To Kill a Mockingbird

To Kill a Mockingbird

by Harper Lee, David Johnson (Illustrator), Timothy S. Healy (Afterword)
Publisher: Reader's Digest
Hardcover, 309 pages
Not in stock

When Harper Lee's friendship with Truman Capote was publicized—as well as his identity as the diminutive Dill in To Kill a Mockingbird—many supposed that Capote was in fact the author of Lee's Pulitzer Prize-winning novel. There's enough difference to dismiss this theory, and it's better that way; Capote's ostentation would be ill-suited to the reconstruction of small-town Alabama at the end of the Great Depression.

Besides, the perfection with which Lee captures the character of Scout could only come from Scout herself. The story is by now well-known—the young black Tom Robinson is accused of raping Mayella Ewell, a white girl, and the only man with the integrity to defend the obviously innocent Robinson is Atticus Finch. Finch'sson and daughter, Atticus and Scout, are brought to new awareness of the world while observing the trial and its consequences.
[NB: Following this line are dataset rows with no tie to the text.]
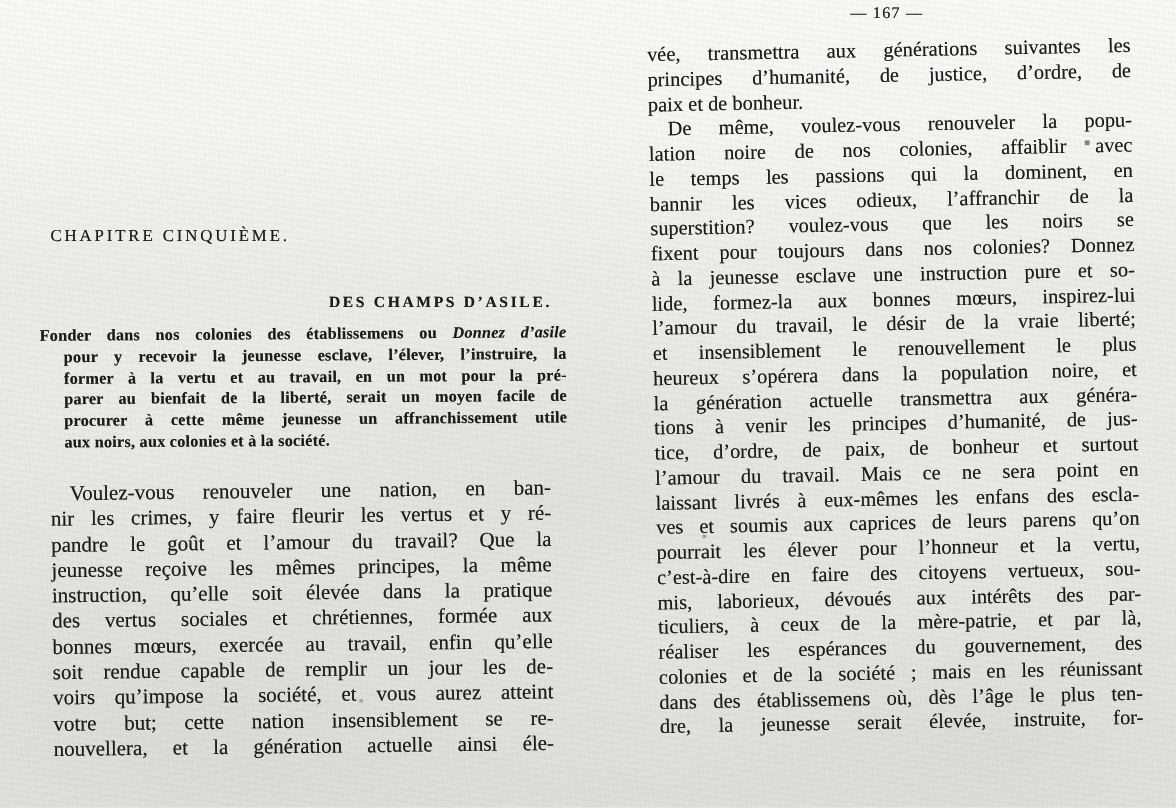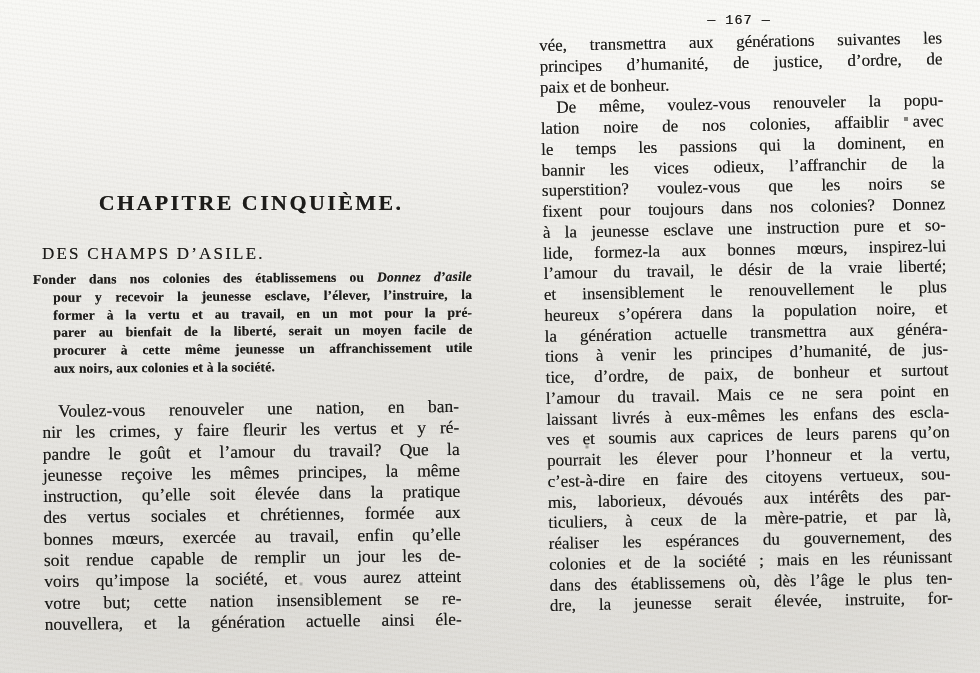"— 167 —" .page-number { font-family: Liberation Mono, monospace -> none; top: 13px -> 3px }
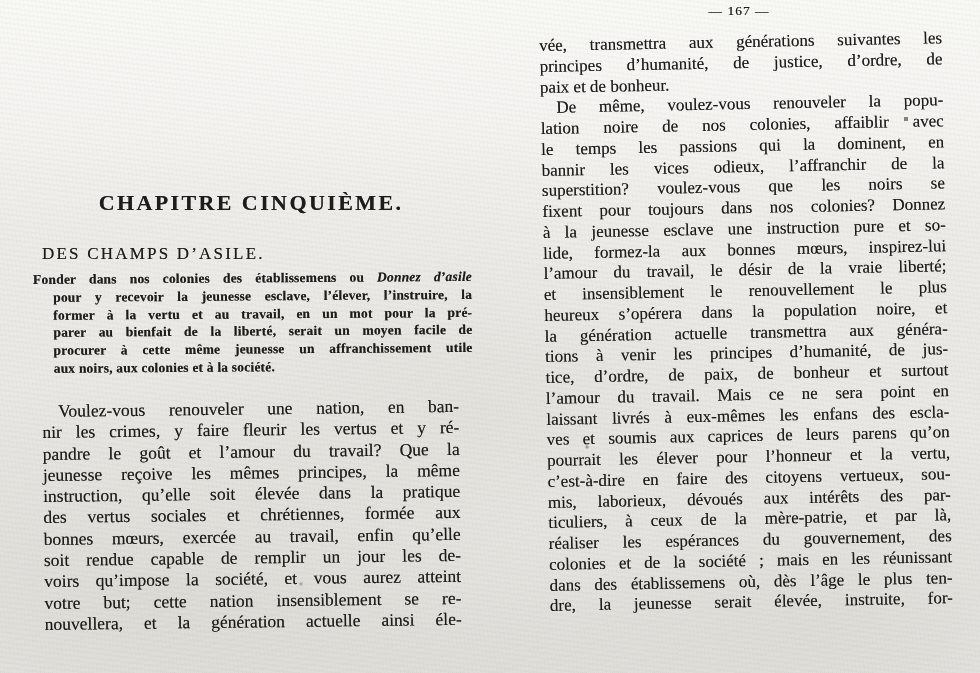"CHAPITRE CINQUIÈME." .chapter-heading { font-size: 22px -> 14px; font-weight: bold -> normal; text-align: center -> left }
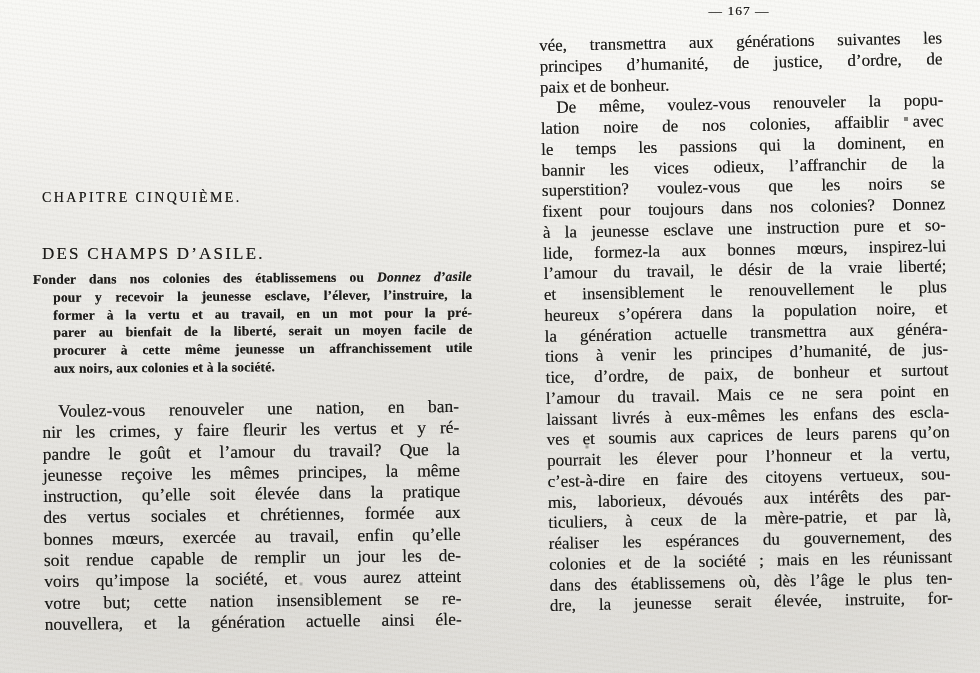"DES CHAMPS D’ASILE." .section-heading { font-size: 17px -> 13px; font-weight: normal -> bold; text-align: left -> right }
Part of the brilliance of the novel lies in the fact that this awareness is largely fostered by a figure who barely appears in the story at all. Boo Radley, the neighborhood spook, hovers at the edge of Scout, Jem and Dill's consciousness throughout, but only makes actual appearances once or twice. He's invisible, rejected by the community for reasons he can't even comprehend, reasons for which he is wholly unresponsible.

Prejudice against Tom Robinson is largely the same. No one really thinks he raped Miss Ewell, but the man who did is white, and Tom is black. The bigotry and intolerance peels back layer on layer, no one safe from the suspicion of a neighbor, no one without their own suspicions or mindless hatred, harbored however close.

No one, that is, except Atticus Finch. He emerges one of the truly great figures of American literature, a believable man with a conscience that is nonetheless not above the frailties of the human race. Scout may be the narrator, but Atticus is the central figure, the man who voices and embodies everything Lee wants us to understand, not just about a small Alabama town but about the human race everywhere, at all times.

In the end who wrote the novel scarcely matters. The insight into human loneliness, fear, prejudice, courage and compassion is the equal of most literary works before or since. Lee's beautiful stark prose cuts the narrative to its essential parts, and readers to their souls. There's not much else we could ask for; most of what we get we didn't realize we needed.